Natalia puso los ojos en blanco.

—Claro que no.

—Todo el mundo lo sabe —protestó Ángel, que sonrió a medias—, y si yo puedo darme cuenta, entonces es obvio.

—Es casado.

—Se le olvida cuando está de servicio.

—No es una opción, Ángel.

—Está bien, pensaré en alguien más.

Ella lo miró, y los ojos castaños de Ángel se deslizaron hasta sus labios. Trató de descifrar lo que intentaba decirle, pero no reconoció su expresión ni el resplandor en su mirar.

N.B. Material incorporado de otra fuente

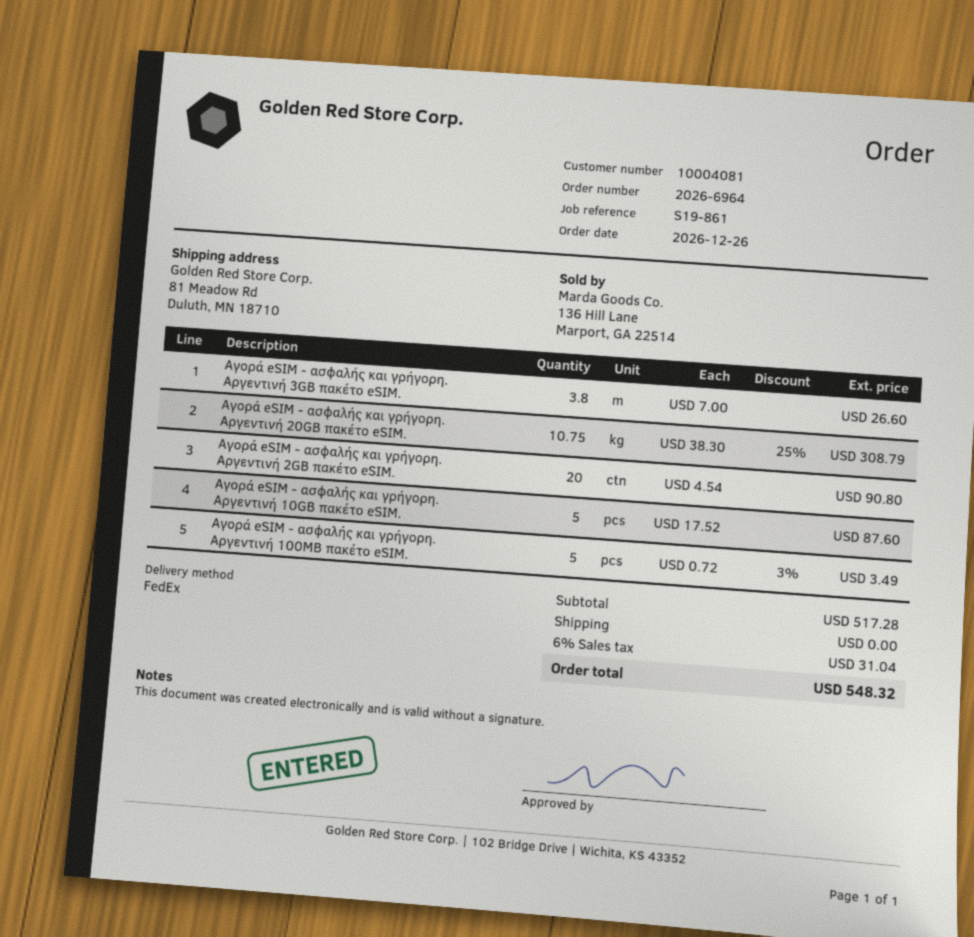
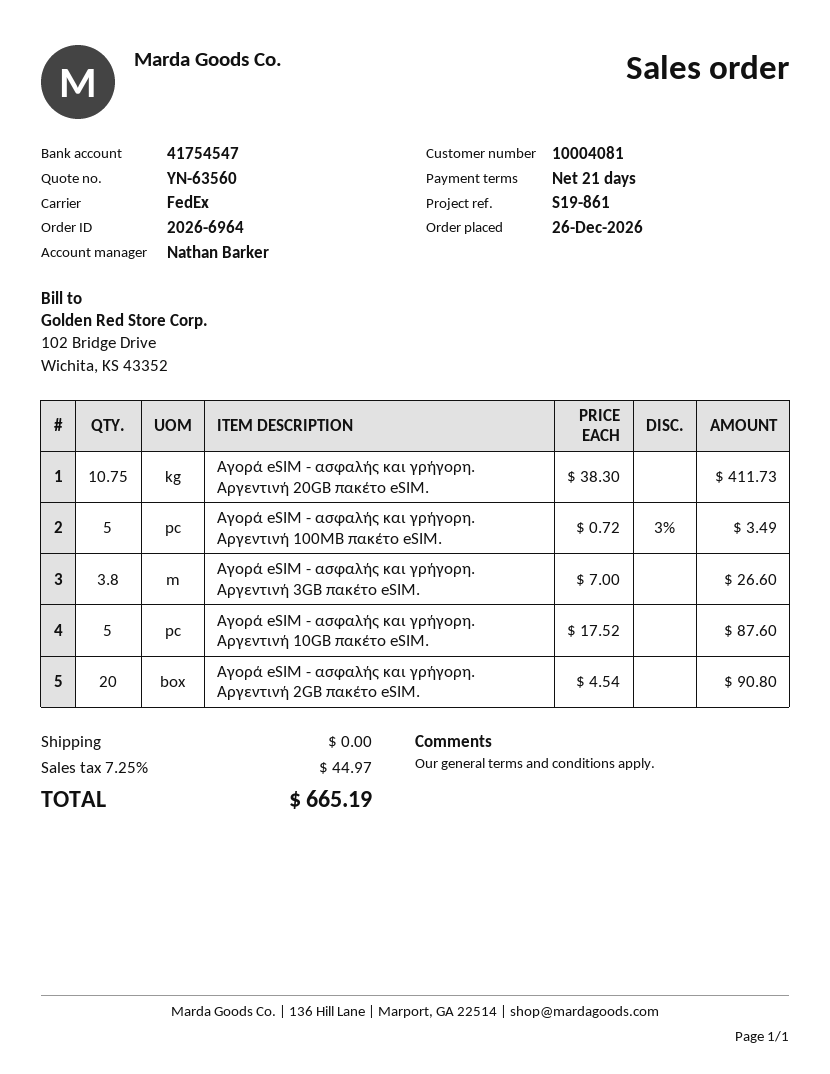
Αγορά eSIM - ασφαλής και γρήγορη. Αργεντινή 20GB πακέτο eSIM.: 10.75 x 38.30 - 25% = 308.79 -> 10.75 x 38.30 = 411.73
tax: 6% = 31.04 -> 7.25% = 44.97
total: 548.32 -> 665.19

—Tú le interesas a Sandra —soltó ella, en cierto tono de reproche; Ángel, incrédulo, chasqueó la lengua—. ¡En serio! Y Mireya siempre se te insinúa.

—Casi nunca hablo con ellas —bufó.

—No es necesario —se quejó ella—. Es suficiente con verte.

—¿Para qué?

—Para gustarles.

Ángel alzó una ceja al mirarla. No podía negar que sus latidos se aceleraban, quizá solo un poco, cuando pensaba en que la oportunidad de enamorarse otra vez existía, pero él no tenía intenciones de involucrarse sentimentalmente con nadie. No después de cinco años de depresión, de dolorosos trámites de divorcio y el asesinato de su hija.

—Hasta que mi niño no se marche a Ávila, por lo menos, no creo que tome decisiones de ese calibre —sentenció al final—. Ahora es él quien me necesita. Cuando Dave me lo sugiera, entonces podré planteármelo.